The Path To New Energy Systems Is Lined With Challenges, Say Three Global Oil Execs


A number of challenges exist as policymakers push for a transition to new energy systems, say the leaders of three of the world’s largest oil and gas companies.

The three executives — Amin Nasser, president and chief executive officer of Saudi Aramco; Hou Qijun, director and president of China National Petroleum Corporation; and Darren Woods, chair and CEO of Exxon Mobil Corporation — spoke at a plenary session on Monday at the 24th World Petroleum Congress in Calgary.

Nasser said the biggest challenge for the transition is building renewables and new energy capacity while at the same time decarbonizing existing resources.

“You cannot achieve your transition unless you make sure you have adequate supply of low-carbon conventional energy,” he said, adding that will help achieve the goal of transitioning over the longer term.

“If we don’t have adequate supply over the mid- to long-term, prices will go up, [there will be] more shifting to coal, and you’ll end up with a world with more emissions,” Nasser said.

Solutions must take into consideration the affordability and security of existing supply, he added, or some countries — based on their economic maturity — may use more carbon-intensive forms of energy.

“Unless we find a solution that is global, there is no barrier when it comes to emissions. If on one side you’re building all new renewable plants and on the other side someone is building more coal plants, the world is not getting better — we will have more emissions.”

CNPC’s Hou also touched on the need to have stable hydrocarbon supply to ensure energy security.

As an example, he cited the need to make investments to maintain a stable level of natural gas output, and even to have some production growth, as it relates to consumption by Chinese households.

A second challenge involves the amounts of required funding for the transition.

“We are investing substantially currently, and in the future new energies also require substantial investment,” Hou said.

A third challenge, he noted, is China’s plans to increase the electrification rate for end-use consumption to about 80 per cent.

On that score, a major technological challenge will involve the country’s refineries, where China would like to use “electricity-based cracking furnaces” for refining and petrochemical production.

If the country cannot meet its 80 per cent electrification threshold, though, Hou said China will “need to scale-up CCUS to achieve carbon neutrality and that also brings the issue of reducing the cost of CCS and improving the technologies concerned.”

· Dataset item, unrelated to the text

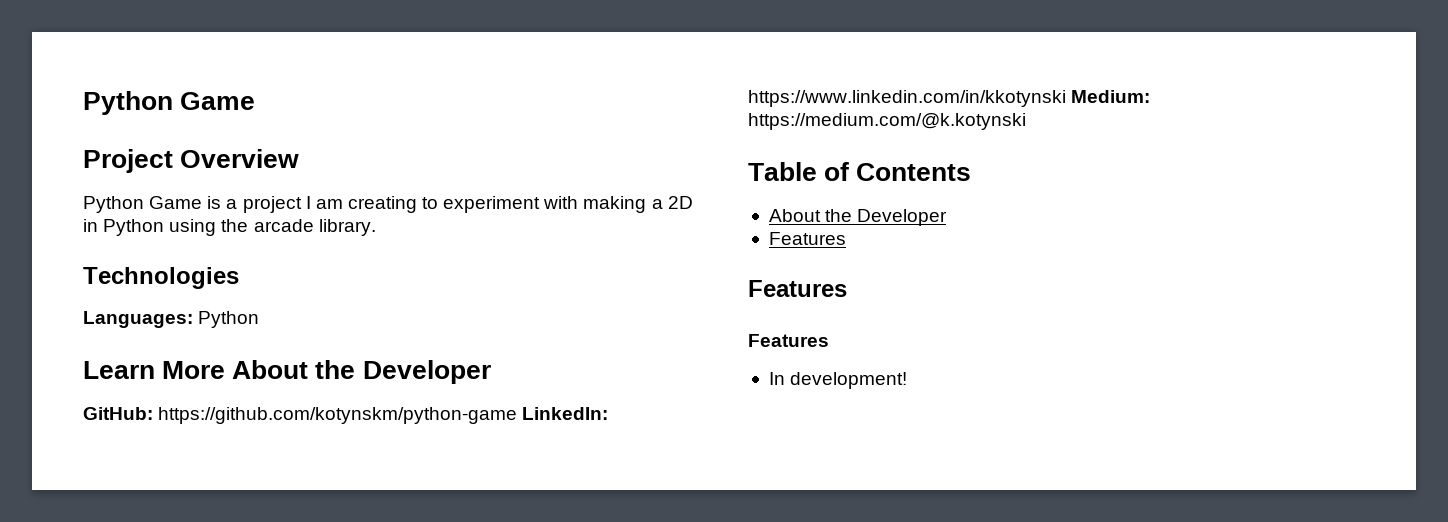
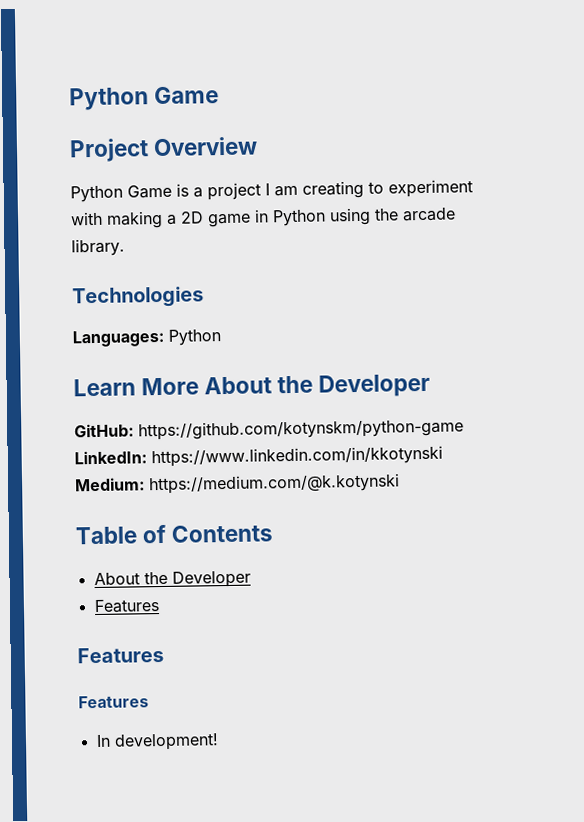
(693, 202) none -> [208,213,251,228] game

Like Hou, ExxonMobil’s Woods said there will be large capital requirements to advance new technologies.

“I … think it’s important to recognize that we’re starting up brand new industries here that don’t exist today,” he said.

New supply chains and value chains will need to be constructed for capturing CO2, transporting it, and then providing permanent storage.

Woods said “putting that together in an environment today where you don’t have policy and regulations that recognize those value chains, is, I think, a really big challenge.”

Moreover, he said the U.S. regulatory environment is designed, today, “to stop building things, rather than start building things.

“This is going to require large-scale, new-build logistic systems and facilities which I think is going to be a real challenge in this space.”